The control stick of the Fokker jerked forward of its own accord, and as the machine went thundering earthwards in the death plunge with engine racing at full revolutions, the pilot slumped heavily forward and slithered to the floor of the cockpit, shot through the throat.
But there were eight of his companions left to avenge him. Twisting, diving, looping, rolling, the Flying Beetle fought desperately against the overwhelming odds. His left arm was hanging limp and useless and the shoulder of his flying coat was wet with blood. Hemmed in as he was by lurid, flaming guns, he knew that the end was inevitable. Already his fighting scout was lurching drunkenly and his rudder control wires were hanging by strands only.

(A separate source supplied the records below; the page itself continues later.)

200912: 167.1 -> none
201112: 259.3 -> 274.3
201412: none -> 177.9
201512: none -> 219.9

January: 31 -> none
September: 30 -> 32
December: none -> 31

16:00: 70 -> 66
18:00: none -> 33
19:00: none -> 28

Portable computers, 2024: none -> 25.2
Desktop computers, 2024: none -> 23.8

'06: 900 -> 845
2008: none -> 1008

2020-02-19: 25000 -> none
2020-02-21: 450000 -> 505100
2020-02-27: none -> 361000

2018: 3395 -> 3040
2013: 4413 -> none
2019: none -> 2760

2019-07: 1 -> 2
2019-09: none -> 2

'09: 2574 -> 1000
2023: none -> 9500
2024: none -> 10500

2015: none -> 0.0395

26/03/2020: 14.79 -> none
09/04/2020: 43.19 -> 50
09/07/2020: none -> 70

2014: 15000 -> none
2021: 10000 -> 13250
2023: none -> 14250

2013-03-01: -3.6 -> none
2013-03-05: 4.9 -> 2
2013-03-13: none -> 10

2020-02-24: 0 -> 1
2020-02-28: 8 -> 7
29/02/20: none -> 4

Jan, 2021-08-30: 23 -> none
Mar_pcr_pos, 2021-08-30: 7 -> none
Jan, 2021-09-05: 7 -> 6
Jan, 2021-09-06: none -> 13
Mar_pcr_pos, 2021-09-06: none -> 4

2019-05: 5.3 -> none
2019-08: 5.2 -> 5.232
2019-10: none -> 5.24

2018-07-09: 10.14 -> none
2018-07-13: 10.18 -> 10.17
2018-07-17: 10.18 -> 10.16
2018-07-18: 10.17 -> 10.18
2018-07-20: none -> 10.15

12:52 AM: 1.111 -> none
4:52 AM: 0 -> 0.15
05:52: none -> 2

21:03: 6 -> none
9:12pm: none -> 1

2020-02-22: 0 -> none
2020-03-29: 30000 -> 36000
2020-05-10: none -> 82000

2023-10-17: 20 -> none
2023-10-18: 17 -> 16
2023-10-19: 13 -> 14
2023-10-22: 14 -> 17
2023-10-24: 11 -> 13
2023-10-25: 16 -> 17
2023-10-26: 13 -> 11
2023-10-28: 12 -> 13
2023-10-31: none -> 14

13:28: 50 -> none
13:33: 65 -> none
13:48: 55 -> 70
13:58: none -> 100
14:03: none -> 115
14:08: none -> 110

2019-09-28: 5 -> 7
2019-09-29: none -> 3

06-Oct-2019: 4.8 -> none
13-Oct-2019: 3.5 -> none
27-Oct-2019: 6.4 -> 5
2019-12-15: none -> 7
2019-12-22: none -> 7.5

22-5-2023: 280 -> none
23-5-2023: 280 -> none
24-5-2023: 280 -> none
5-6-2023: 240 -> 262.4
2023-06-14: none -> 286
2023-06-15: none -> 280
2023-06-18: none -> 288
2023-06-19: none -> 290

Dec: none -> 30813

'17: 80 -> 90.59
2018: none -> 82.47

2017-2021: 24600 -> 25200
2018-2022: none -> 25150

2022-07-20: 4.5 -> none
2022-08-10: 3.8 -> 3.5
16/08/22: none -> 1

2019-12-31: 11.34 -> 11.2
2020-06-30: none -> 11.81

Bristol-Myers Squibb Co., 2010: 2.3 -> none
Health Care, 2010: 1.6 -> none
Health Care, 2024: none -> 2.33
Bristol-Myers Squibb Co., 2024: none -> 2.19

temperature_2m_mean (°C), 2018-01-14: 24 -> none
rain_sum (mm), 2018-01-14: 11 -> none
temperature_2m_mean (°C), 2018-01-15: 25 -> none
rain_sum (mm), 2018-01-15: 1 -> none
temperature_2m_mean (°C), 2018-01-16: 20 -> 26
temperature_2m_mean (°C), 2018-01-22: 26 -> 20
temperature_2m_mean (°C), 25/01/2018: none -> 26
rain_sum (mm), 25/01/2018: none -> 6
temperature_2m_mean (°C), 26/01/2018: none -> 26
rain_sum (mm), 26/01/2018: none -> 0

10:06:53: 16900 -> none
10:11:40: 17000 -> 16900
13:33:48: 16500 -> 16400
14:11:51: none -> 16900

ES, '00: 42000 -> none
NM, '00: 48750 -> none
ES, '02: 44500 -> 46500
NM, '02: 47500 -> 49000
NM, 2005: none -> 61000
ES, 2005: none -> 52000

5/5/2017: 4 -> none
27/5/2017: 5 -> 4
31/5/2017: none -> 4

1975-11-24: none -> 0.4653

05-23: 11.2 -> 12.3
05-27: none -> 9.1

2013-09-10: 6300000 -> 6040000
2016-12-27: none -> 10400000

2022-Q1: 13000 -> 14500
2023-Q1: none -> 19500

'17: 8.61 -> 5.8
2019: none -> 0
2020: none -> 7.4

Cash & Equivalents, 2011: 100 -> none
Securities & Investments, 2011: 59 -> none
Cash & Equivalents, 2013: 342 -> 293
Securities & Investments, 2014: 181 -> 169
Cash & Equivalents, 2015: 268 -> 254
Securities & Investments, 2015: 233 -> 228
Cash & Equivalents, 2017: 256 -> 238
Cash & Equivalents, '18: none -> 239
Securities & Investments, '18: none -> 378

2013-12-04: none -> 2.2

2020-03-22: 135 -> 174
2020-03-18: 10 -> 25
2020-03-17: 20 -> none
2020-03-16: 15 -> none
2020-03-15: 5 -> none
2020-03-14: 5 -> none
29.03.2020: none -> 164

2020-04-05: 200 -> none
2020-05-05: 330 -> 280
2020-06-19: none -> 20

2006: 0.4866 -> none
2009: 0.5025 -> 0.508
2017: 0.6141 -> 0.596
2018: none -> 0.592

But if he himself was sorely damaged, the Fokkers themselves had been desperately harried by this grim-faced lad, and two more German scouts went plunging earthwards in the death spin, their pilots limp across the controls, before the end came for the Flying Beetle.
The German leader had pulled out of the fight, manœuvring for position, and now he came thundering down on the Camel’s tail, the cartridge belt whirling madly through the chamber of his Krupp gun.
The Flying Beetle whirled to meet this deadly attack, but as he kicked on rudder, the control wire snapped and the rudder bar swung loosely beneath his booted foot.
In that same moment he felt a searing, agonizing pain across his scalp. His world went black about him, and, as he slumped forward in his seat, the Camel went plunging earthwards out of control.
At five thousand feet the rush of cold air served momentarily to revive the lad and sweep the deadly nausea from his bemused mind. Weakly he hauled himself back off the controls, his gloved fingers groping instinctively for the switch.
The Fokkers, following him down, saw the Camel crash heavily on buckling port wings, then because the ground was rough and wooded, the triumphant leader wheeled the remnants of his formation and drew off in search of a landing place where he could plant his Fokker down without fear of a buckled undercarriage.